Rentré dans le grand salon, je cherchai des yeux madame de Fersen ; je rencontrai son regard qui me sembla sévère.
Je revins chez moi.
Lorsque je ne fus plus sous le charme de la délicieuse figure de madame de V***, et que je comparai cette légèreté hardie à la grâce sérieuse et digne de madame de Fersen ; quand je comparais le respect profond, la réserve presque obséquieuse avec laquelle les hommes l’abordaient, aux façons cavalières dont ils usaient envers madame de V***, j’éprouvais de plus en plus combien est puissante la séduction de la vertu, et je sentais mon amour pour Catherine s’en augmenter encore.
J’étais ravi de l’espoir de rencontrer le lendemain Irène aux Tuileries, et d’avoir été si bien compris par madame de Fersen ; puis encore il me semblait, était-ce une illusion de l’amour ? que madame de Fersen avait paru presque triste de ma longue conversation avec madame de V***.
CHAPITRE LI.
Les Tuileries.
J’attendis avec une extrême impatience l’heure d’aller aux Tuileries, pour y rencontrer Irène.
J’attachais mille pensées d’amour et de dévouement généreux à la présence de cette enfant qui allait arriver toute parfumée des baisers de sa mère, et chargée sans doute pour moi de mille vœux secrets.
Vers une heure, quoiqu’il fît un léger brouillard d’automne, je vis venir Irène avec sa gouvernante, femme excellente qui avait aussi élevé madame de Fersen.

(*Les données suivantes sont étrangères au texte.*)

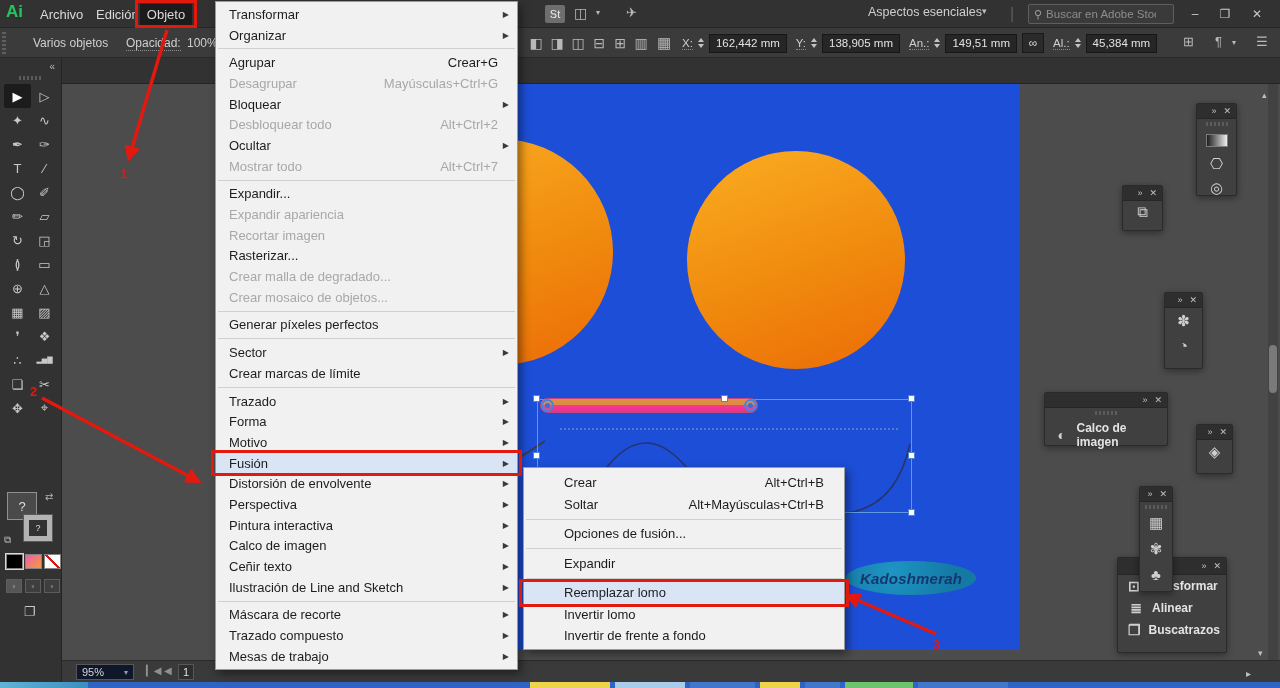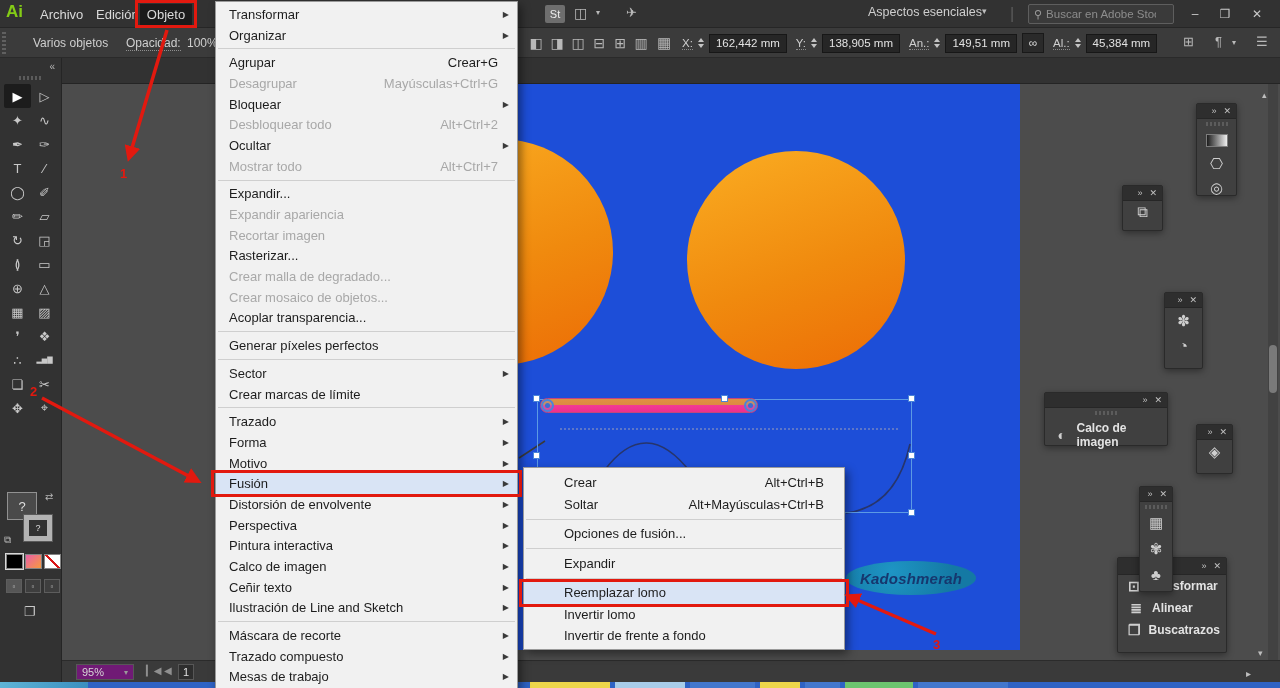--- a/index.html
+++ b/index.html
@@ -9,7 +9,7 @@
   
   #menubar{position:absolute;left:0;top:0;width:1280px;height:28px;background:#323232;border-bottom:1px solid #262626;z-index:40}
   .mb-item{position:absolute;top:4px;height:21px;line-height:21px;font-size:13px;color:#dadada;padding:0 6px}
-  #ai-logo{position:absolute;left:6px;top:2px;font-size:17px;font-weight:bold;color:#84cc16}
+  #ai-logo{position:absolute;left:6px;top:2px;font-size:17px;font-weight:bold;color:#22c55e}
   .objeto-item{background:#1b1b1b;text-align:center}
   .mb-icon{position:absolute;top:5px;color:#b9b9b9;font-size:13px}
   .st-badge{position:absolute;left:545px;top:5px;width:20px;height:18px;background:#6e6e6e;color:#eee;font-size:11px;text-align:center;line-height:18px;border-radius:2px}

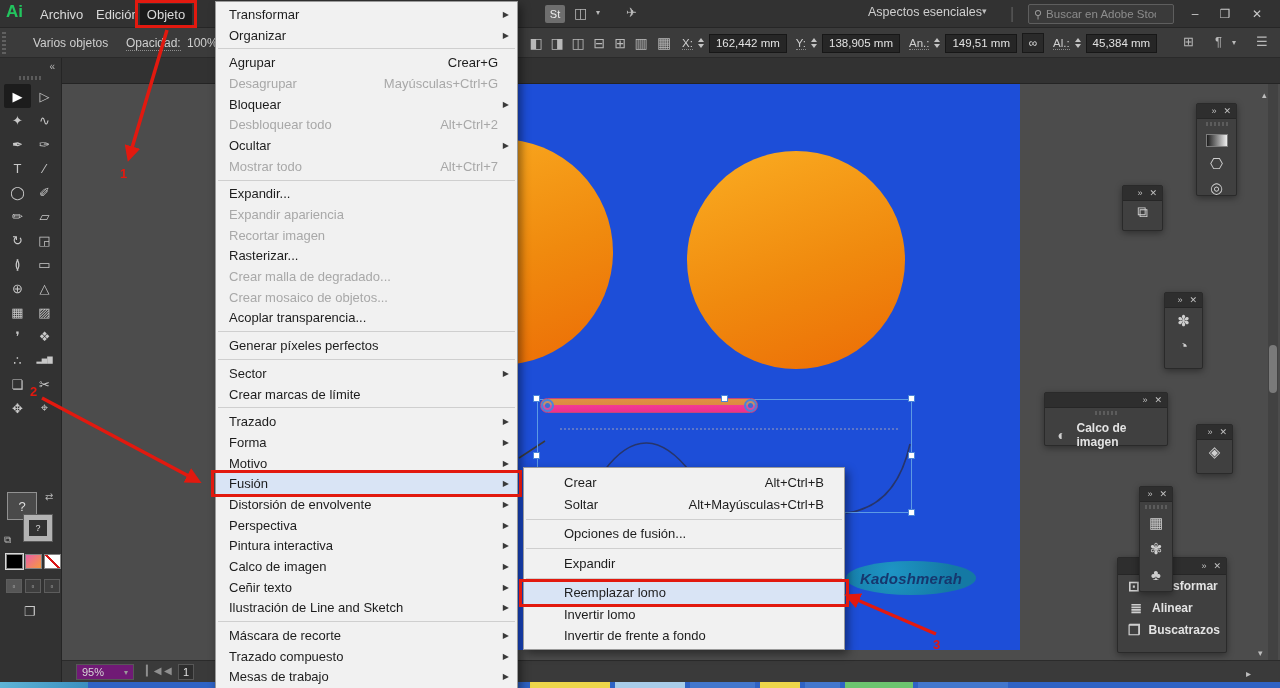--- a/index.html
+++ b/index.html
@@ -442,11 +442,6 @@
         <span class="ms"></span>
         <span class="ma"></span>
       </div>
-      <div class="mrow">
-        <span class="ml">Acoplar transparencia...</span>
-        <span class="ms"></span>
-        <span class="ma"></span>
-      </div>
       <div class="msep"></div>
       <div class="mrow">
         <span class="ml">Generar píxeles perfectos</span>

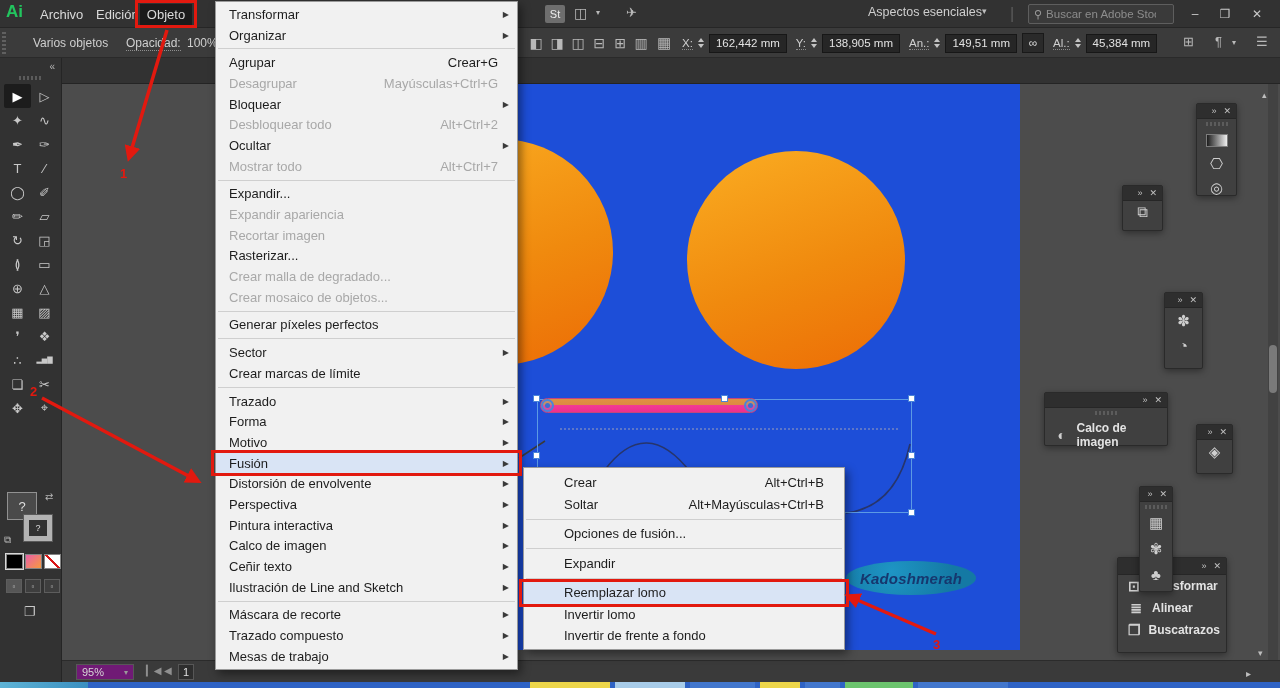--- a/index.html
+++ b/index.html
@@ -99,7 +99,7 @@
 
   
   #statusbar{position:absolute;left:62px;top:660px;width:1218px;height:22px;background:#3a3a3a;border-top:1px solid #2b2b2b;z-index:10}
-  #zoombox{position:absolute;left:14px;top:3px;width:58px;height:16px;background:#701a75;border:1px solid #575757;color:#d6d6d6;font-size:11px;line-height:15px;padding:0 5px;display:flex;justify-content:space-between;align-items:center}
+  #zoombox{position:absolute;left:14px;top:3px;width:58px;height:16px;background:#0f172a;border:1px solid #575757;color:#d6d6d6;font-size:11px;line-height:15px;padding:0 5px;display:flex;justify-content:space-between;align-items:center}
   .navicon{position:absolute;top:4px;color:#8f8f8f;font-size:10px}
   #pagenum{position:absolute;left:116px;top:3px;width:16px;height:16px;background:#2e2e2e;border:1px solid #575757;color:#e0e0e0;font-size:11px;text-align:center;line-height:15px}
   #vscroll-track{position:absolute;left:1268px;top:84px;width:10px;height:576px;background:#424242;z-index:5}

Ordinairement, à Toulon, à Lyon, par exemple, où nous nous étions arrêtés quelques jours, une des femmes de la princesse, suivie d’un valet de pied, avait été chargée de mener promener Irène.
Je vis avec plaisir que madame de Fersen, en confiant cette fois sa fille à sa gouvernante, dont elle connaissait l’attachement et la sûreté, avait compris la nécessité de tenir ces rendez-vous secrets.
Les larmes me vinrent aux yeux en voyant combien Irène était changée… Sa délicieuse figure était pâle et souffrante, non plus de son habituelle pâleur, délicate et rosée, mais d’une pâleur maladive ; ses grands yeux étaient battus, et ses joues, ordinairement si fermes et si rondes, se creusaient légèrement aux pommettes.